Although I didn't see any advantages of using lock-free stack here. Maybe it potentially saves the time of using locks which may involve swapping out threads by OS.


@PandaX, I think it is lock-free because at the time at which the CAS happens, the systems as a whole has made progress in some way.

If the CAS failed, then that implies another thread made progress. If the CAS succeeded, then the current thread made progress. Therefore, the system as a whole always make progress.

As to the advantages of using a lock-free stack I too think there may not be that many advantages. I found a paper that says two common lock-free stack algorithms do not perform well except at high thread counts. The paper combines the two algorithms to give a more scalable one.

The practice exam 2 also has a question in which one has to reason that stacks are not the best data structure to code up as lock-free primarily because all threads are trying to modify the top and so cause contention.

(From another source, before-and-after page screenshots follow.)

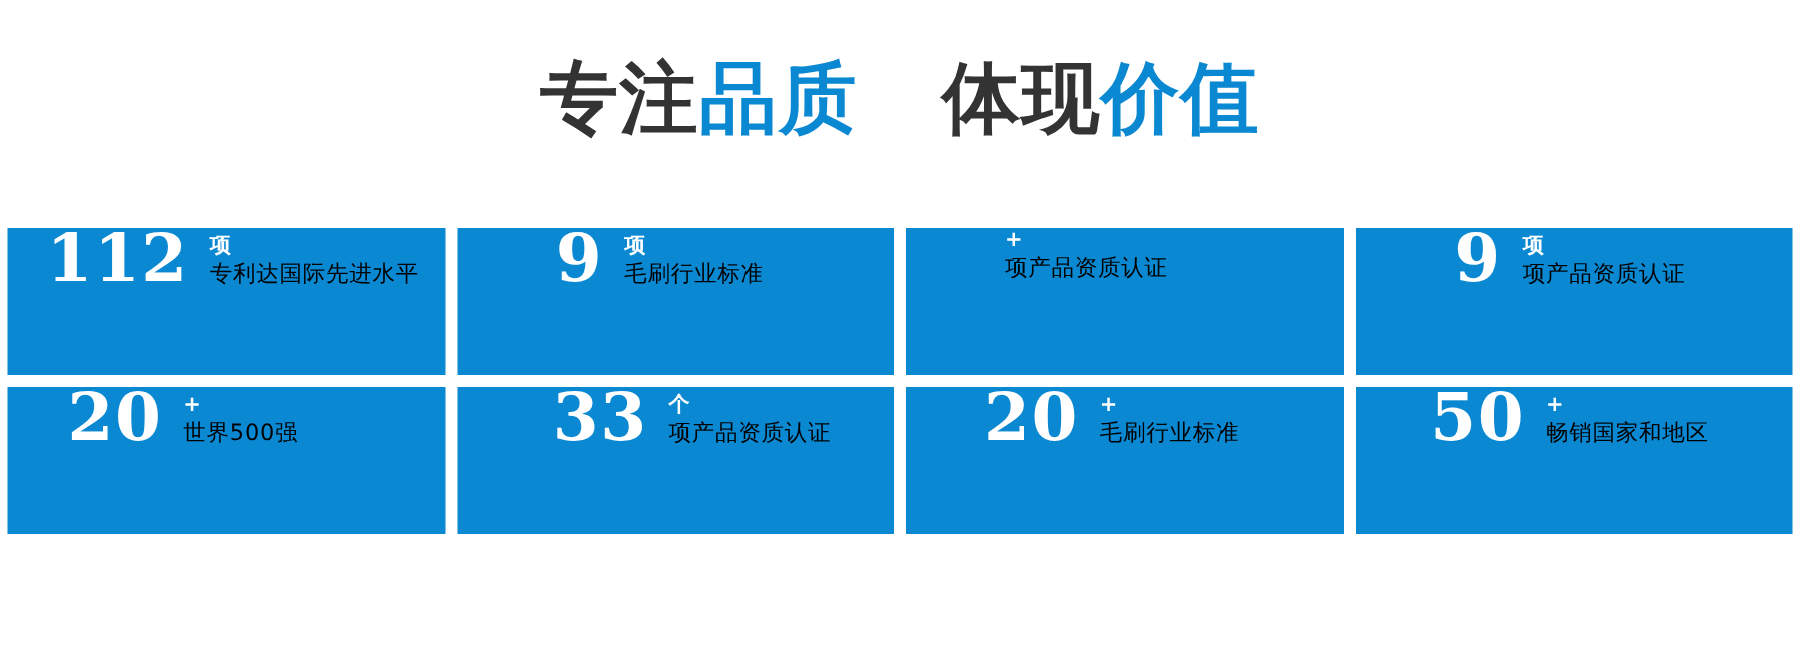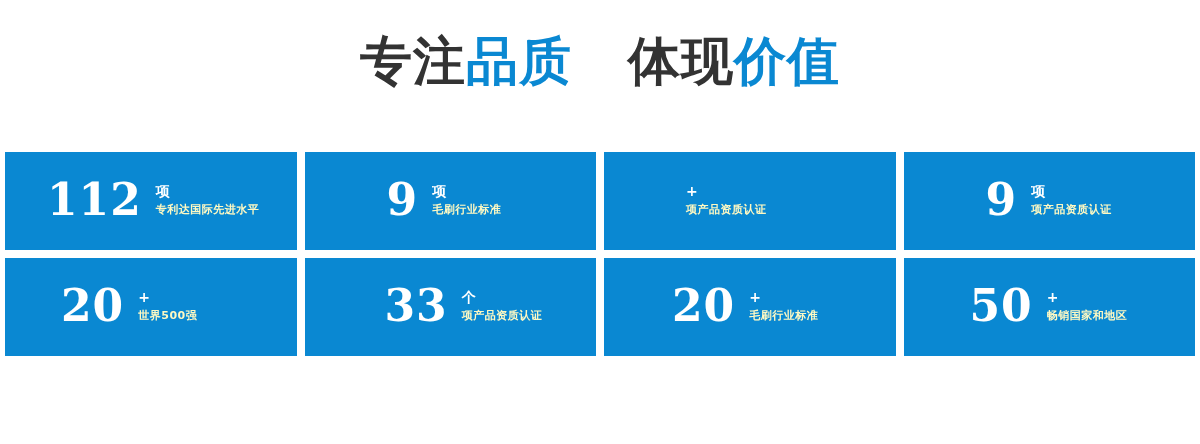"专注品质 体现价值" .headline { font-family: Liberation Mono, monospace -> Liberation Sans, sans-serif }
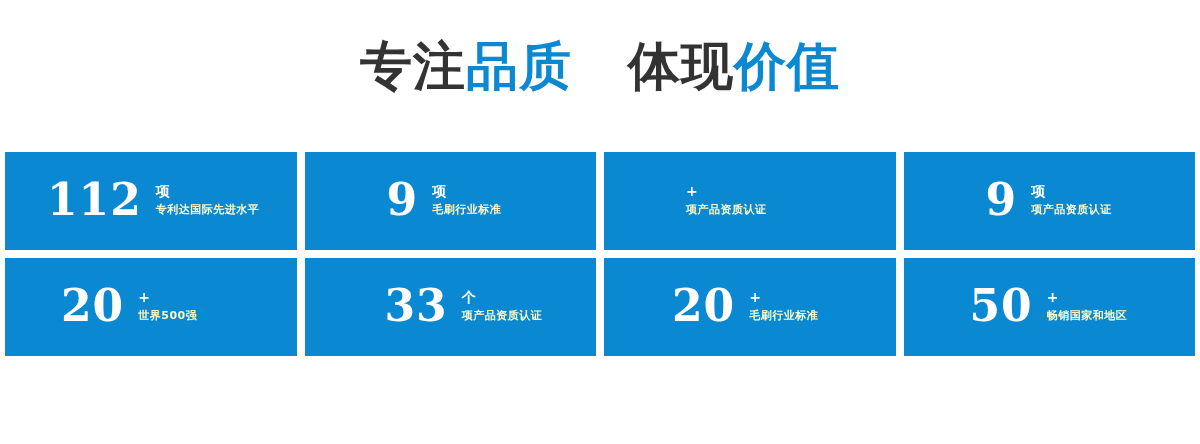"112" .card { align-items: center -> flex-start; padding-left: 16px -> none }
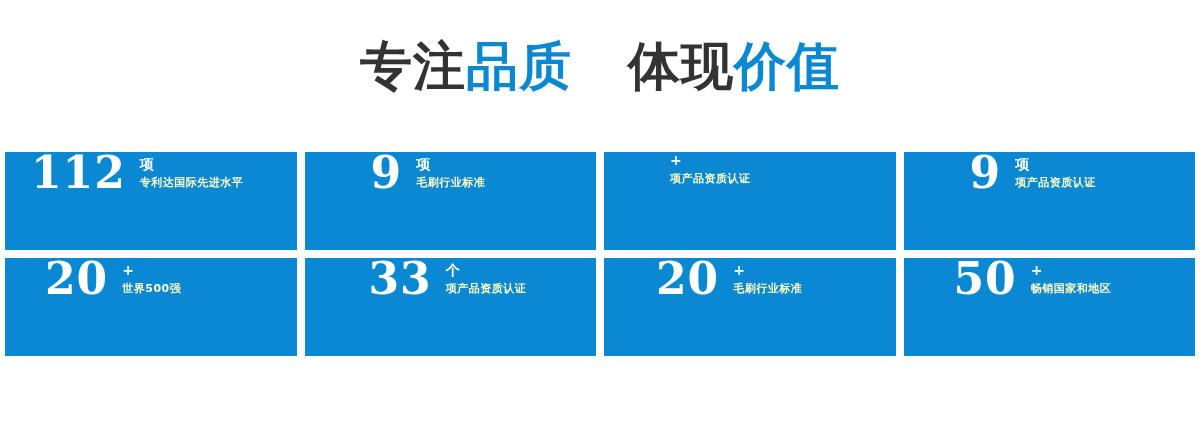"专利达国际先进水平" .stat-label { color: #fef9c3 -> #000000; font-size: 11px -> 15px; font-weight: bold -> normal }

From my perspective, what lock-free/CAS achieves here is to make threads never blocking each other. One way to think about this is: if using lock (at any level), thread_0 holds the lock and for some reason gets swapped out by OS, which blocks all other threads that try to operate on the stack indefinitely. In this lock-free implementation, CAS ensures threads can proceed without blocking one another.


I think the essence of lock free data structure is that "there's always someone who is making progress"


What is the problem here if the memory system is not sequential consistent?


@RX: If it isn't sequential consistent, then the assignment of those array pointers can be done in any order, and we wouldn't proceed along the linked list as expected.


@blairwaldorf wouldn't Mutex has the same problem, what is special about lock free implementation relies on memory ordering?


@RX yes, using a mutex would have the same problem. I don't think he was implying it was a problem specific to the lockfree implementation by noting it on the slide.